[Records contained in a dataset]
# # #
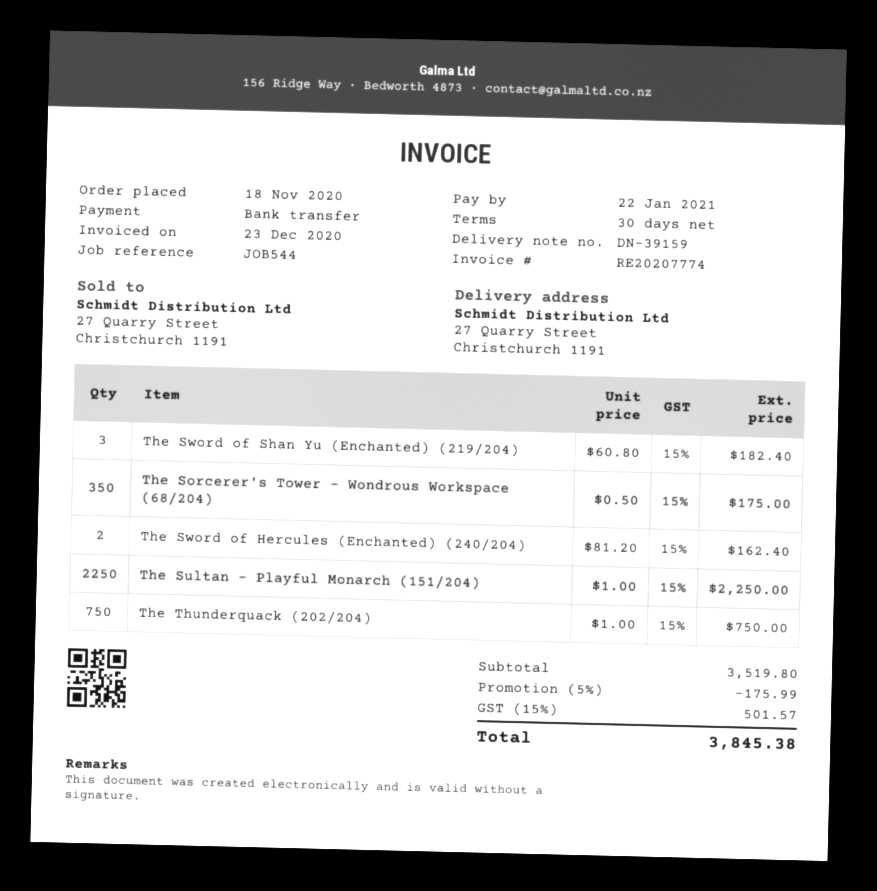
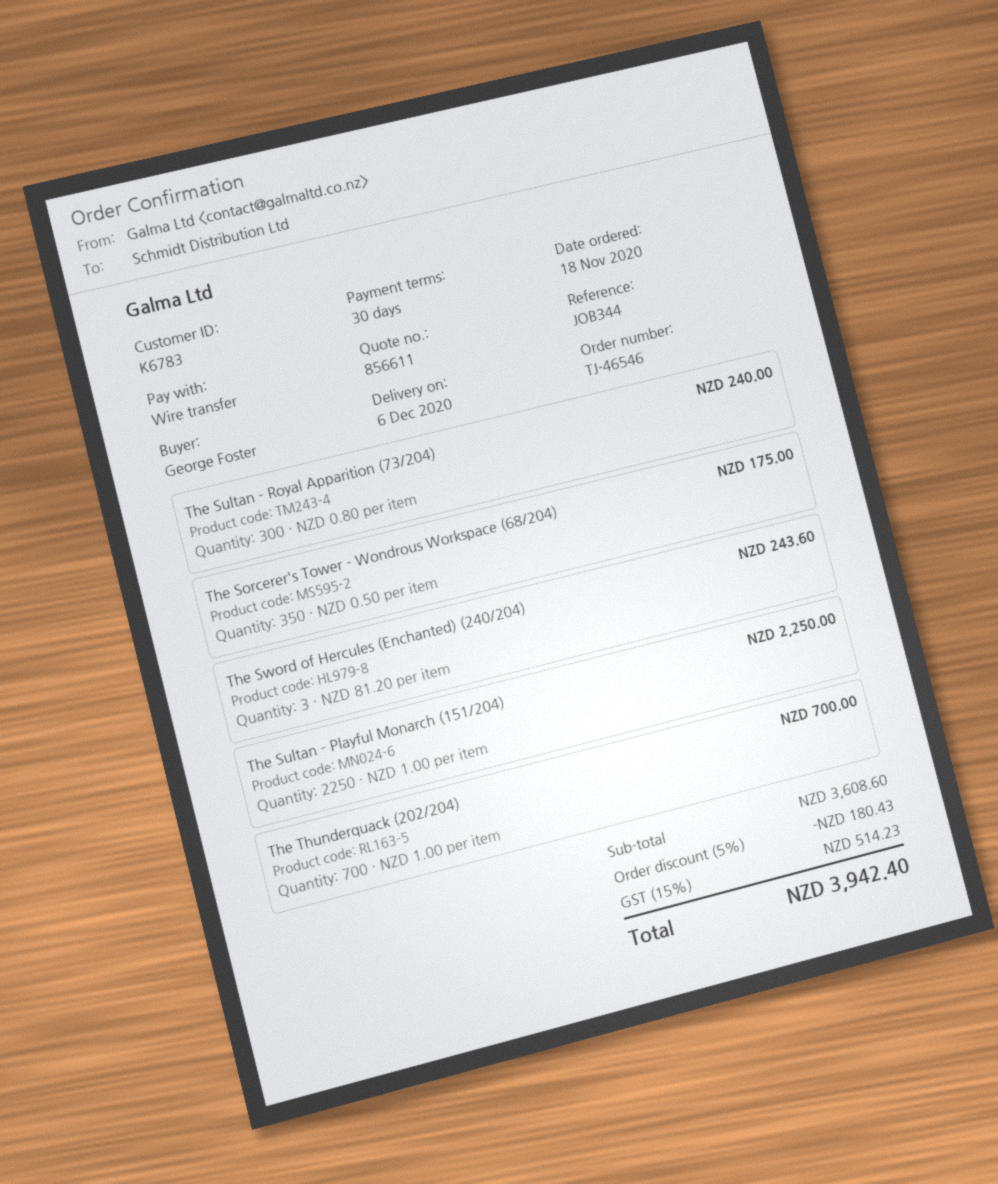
reference: JOB544 -> JOB344
The Sword of Shan Yu (Enchanted) (219/204): 3 x 60.80 = 182.40 -> none
The Sword of Hercules (Enchanted) (240/204): 2 x 81.20 = 162.40 -> 3 x 81.20 = 243.60
The Thunderquack (202/204): 750 x 1.00 = 750.00 -> 700 x 1.00 = 700.00
The Sultan - Royal Apparition (73/204): none -> 300 x 0.80 = 240.00
subtotal: 3519.80 -> 3608.60
discount: 5% = 175.99 -> 5% = 180.43
tax: 15% = 501.57 -> 15% = 514.23
total: 3845.38 -> 3942.40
# # #
* _Work instruction_
For each line in the data that holds the word "Enchanted", copy the line.

* _Response to the exercise_
The Sword of Shan Yu (Enchanted) (219/204): 3 x 60.80 = 182.40 -> none
The Sword of Hercules (Enchanted) (240/204): 2 x 81.20 = 162.40 -> 3 x 81.20 = 243.60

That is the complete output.